Il décrivait alors le destin de son frère schizophrène, aujourd'hui décédé: "A cause de lui, j'ai découvert l'amitié de SDF, de temps en temps je vais dormir avec eux. (...) Je suis allé séjourner dans des bidonvilles à Delhi, à Bombay, à Nairobi, à Jakarta. Je suis passé au bidonville d'Aubervilliers, vous savez c'est pas très loin de chez nous, à Paris (...). Je suis allé à la jungle de Calais."

Né en 1964 à Grenoble, l'homme à l'allure d'ascète, qui dit trouver son "équilibre de vie" dans la montagne et l'escalade, a commencé sa carrière comme banquier d'affaires.

Il entre en 1997 à Danone où il devient le lieutenant de Franck Riboud, fils du fondateur Antoine Riboud. Il est nommé directeur général en 2014.

Arrivé dans un climat morose, Emmanuel Faber orchestre le rachat du géant du bio WhiteWave (valorisé 12,5 milliards de dollars), la plus grosse acquisition du groupe en dix ans qui le fait entrer de plain-pied sur le marché américain. Puis prend la présidence de Danone fin 2017.

Un haut cadre du groupe le décrit comme "un Janus, un homme qui a deux visages". "Il peut être humaniste, inspirant et pénétré, dans ses discours sur la transformation du monde. C'est aussi un capitaine d'industrie, un financier, ancré dans une culture de banquier d'affaires. Dès qu'on parle de deal ou de pognon, il peut avoir un goût de sang dans la bouche. Il est capable d'être les deux, ça peut être déstabilisant. Mais il n'est pas hypocrite", affirme cette source.

Un syndicaliste loue lui un patron "très accessible auprès des partenaires sociaux", soucieux d'expliquer sa stratégie.

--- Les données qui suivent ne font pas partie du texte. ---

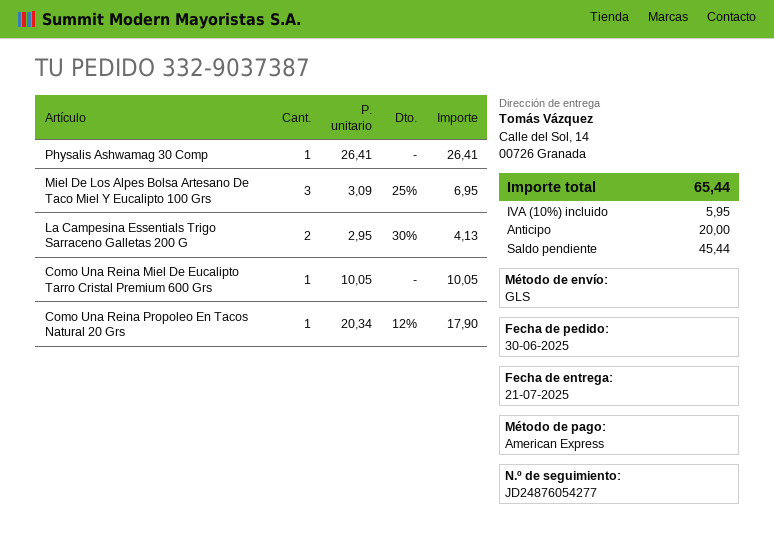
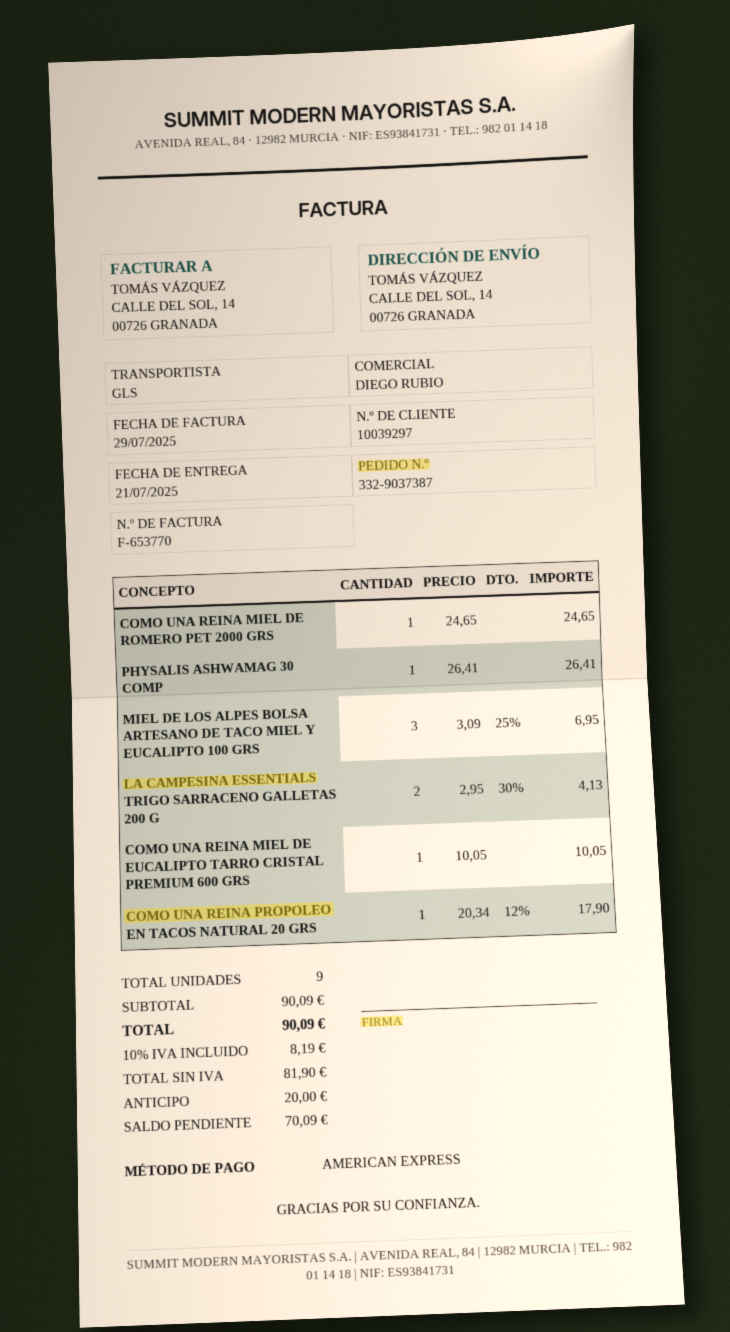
COMO UNA REINA MIEL DE ROMERO PET 2000 GRS: none -> 1 x 24.65 = 24.65
tax: 10% = 5.95 -> 10% = 8.19
total: 65.44 -> 90.09
balance: 45.44 -> 70.09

Quand un autre tranche: "Quand il y a un choix à faire, c'est l'économie qui l'emporte sur le social." Trois des quatre organisations syndicales du groupe ont défendu sa gouvernance quand les fonds d'investissement ont demandé sa tête.

Quant aux milieux financiers, "il les agace certainement un peu", résume un analyste, pour qui il est perçu "comme étant un peu le Steve Jobs de l'agroalimentaire": il partage avec le cofondateur d'Apple le goût des cols roulés et l'évocation d'une vision "à très long terme".